[Opening DATA IN THIS EXERCISE section]

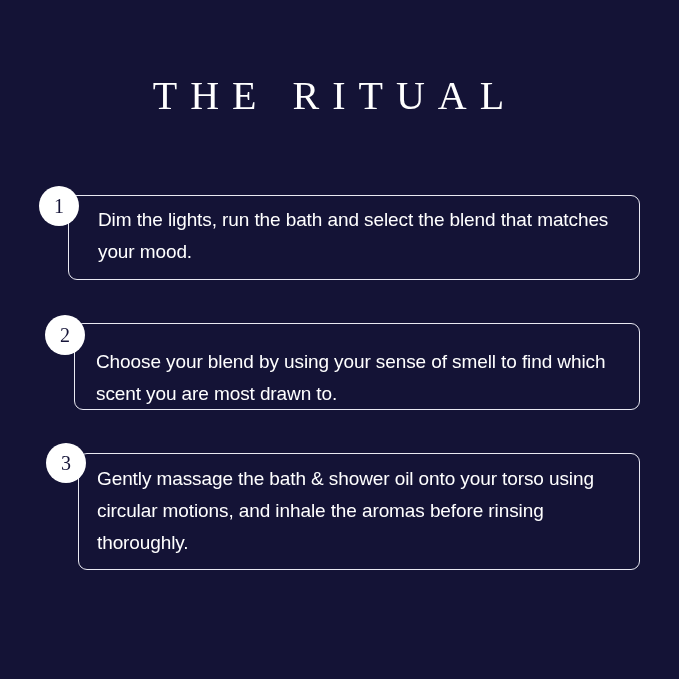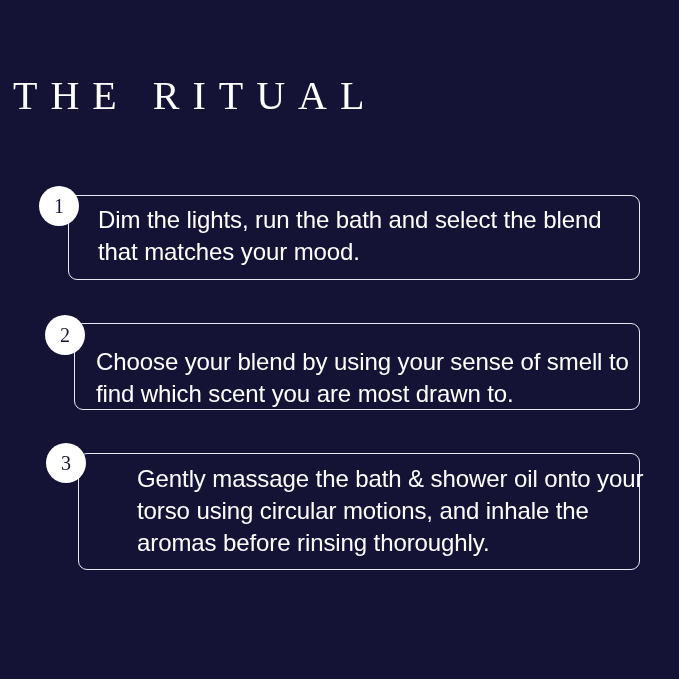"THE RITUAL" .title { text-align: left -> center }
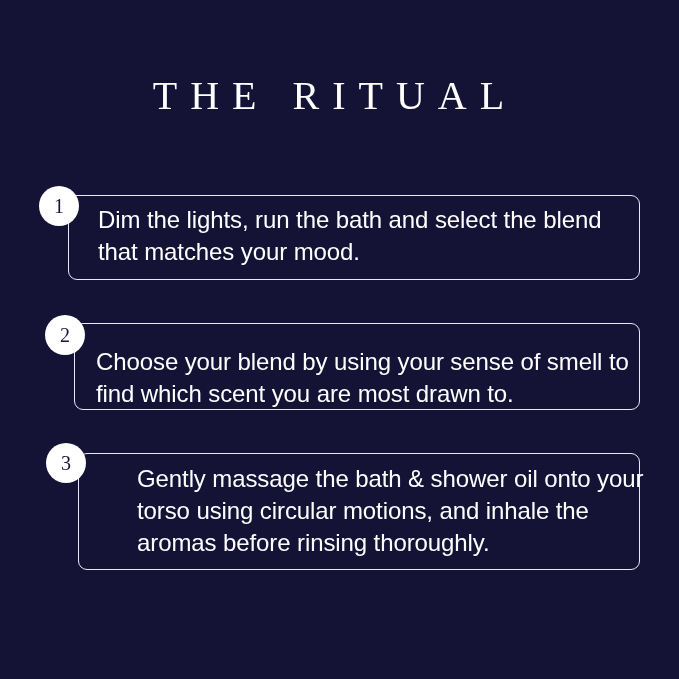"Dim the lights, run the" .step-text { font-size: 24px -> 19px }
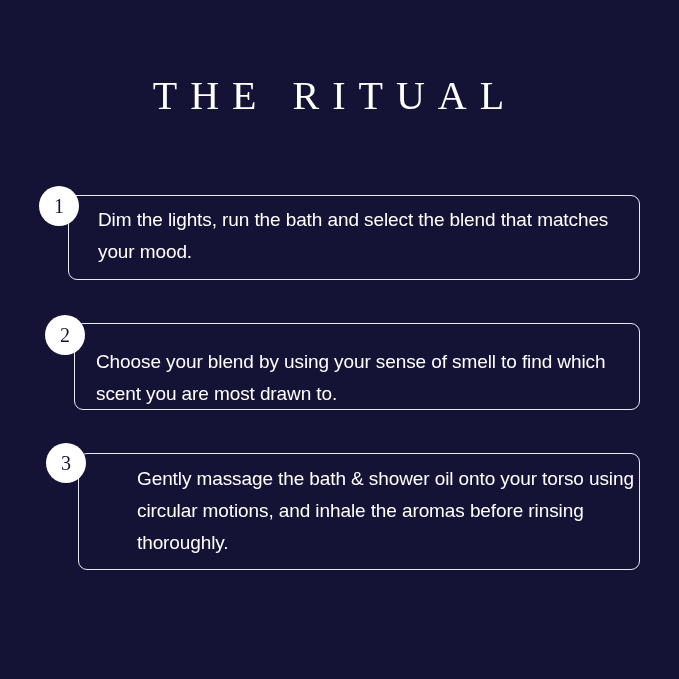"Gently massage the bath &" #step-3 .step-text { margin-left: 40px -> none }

[Closing DATA IN THIS EXERCISE section]
[Opening DATA IN THIS EXERCISE section]

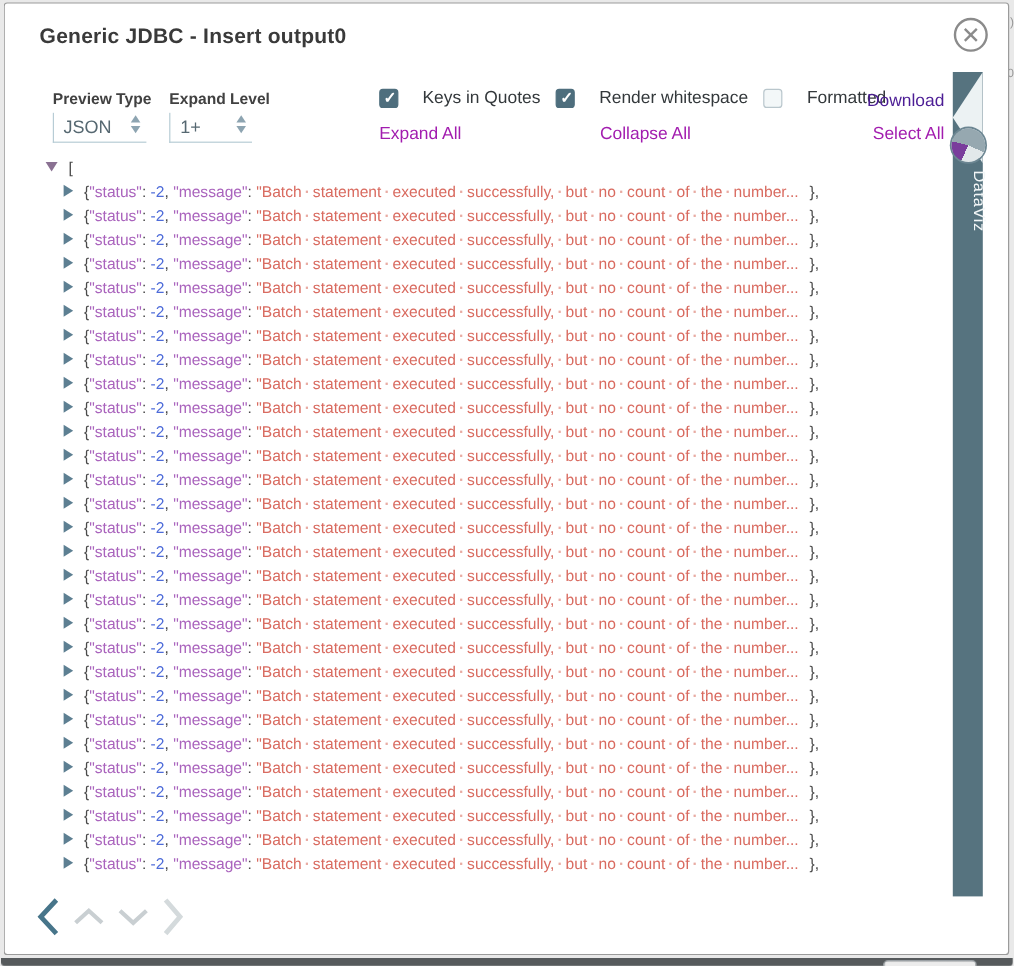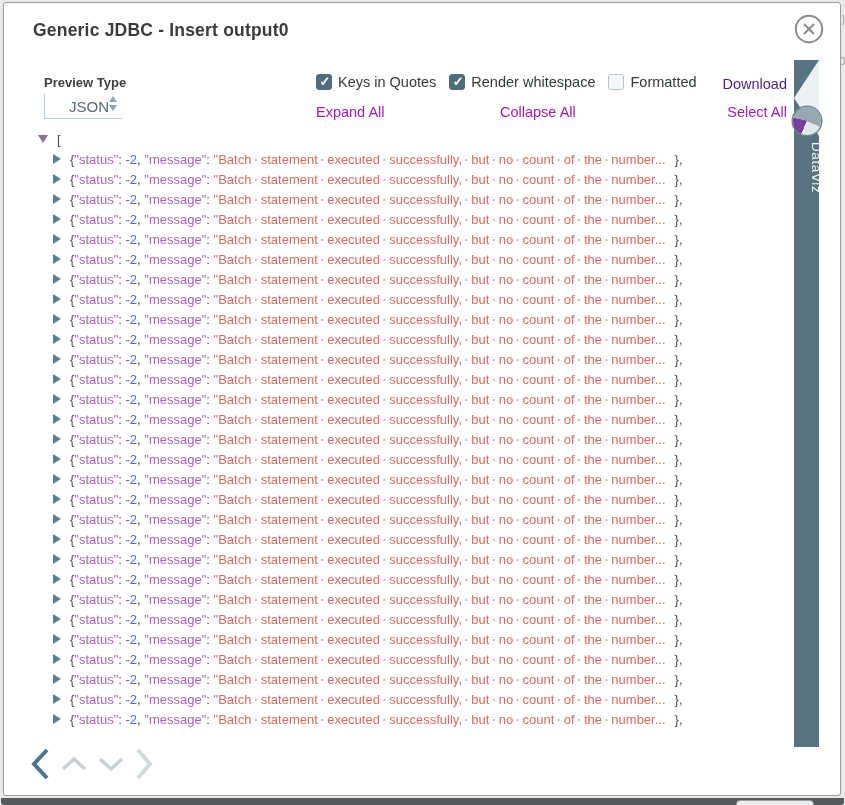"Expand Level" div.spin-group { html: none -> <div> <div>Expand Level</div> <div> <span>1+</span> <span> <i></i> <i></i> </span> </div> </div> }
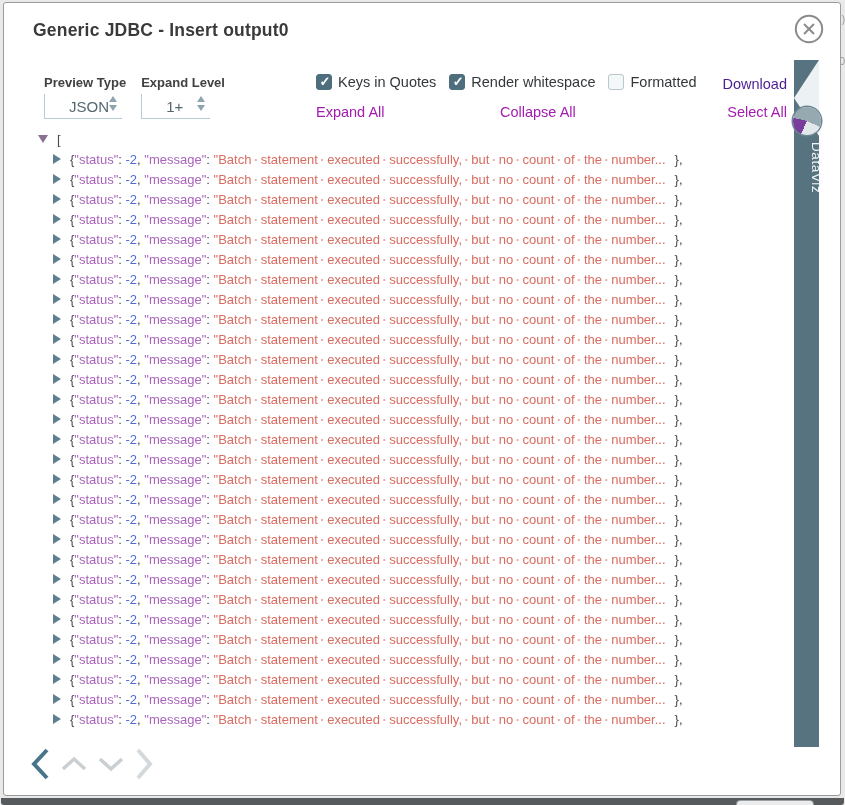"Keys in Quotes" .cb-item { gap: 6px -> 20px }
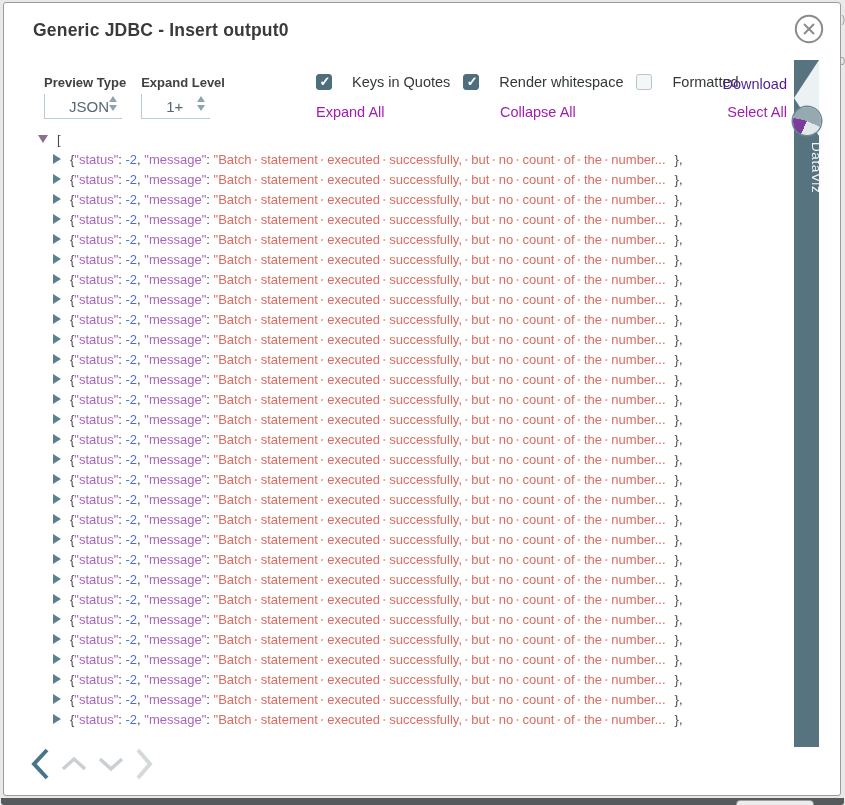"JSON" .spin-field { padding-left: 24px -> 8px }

[Closing DATA IN THIS EXERCISE section]

Once the line with "html: none ->" is found above, print it and every line after it through the line with "padding-left: 24px ->", exactly. Pictures stay out.

RESPONSE AREA —
"Expand Level" div.spin-group { html: none -> <div> <div>Expand Level</div> <div> <span>1+</span> <span> <i></i> <i></i> </span> </div> </div> }
"Keys in Quotes" .cb-item { gap: 6px -> 20px }
"JSON" .spin-field { padding-left: 24px -> 8px }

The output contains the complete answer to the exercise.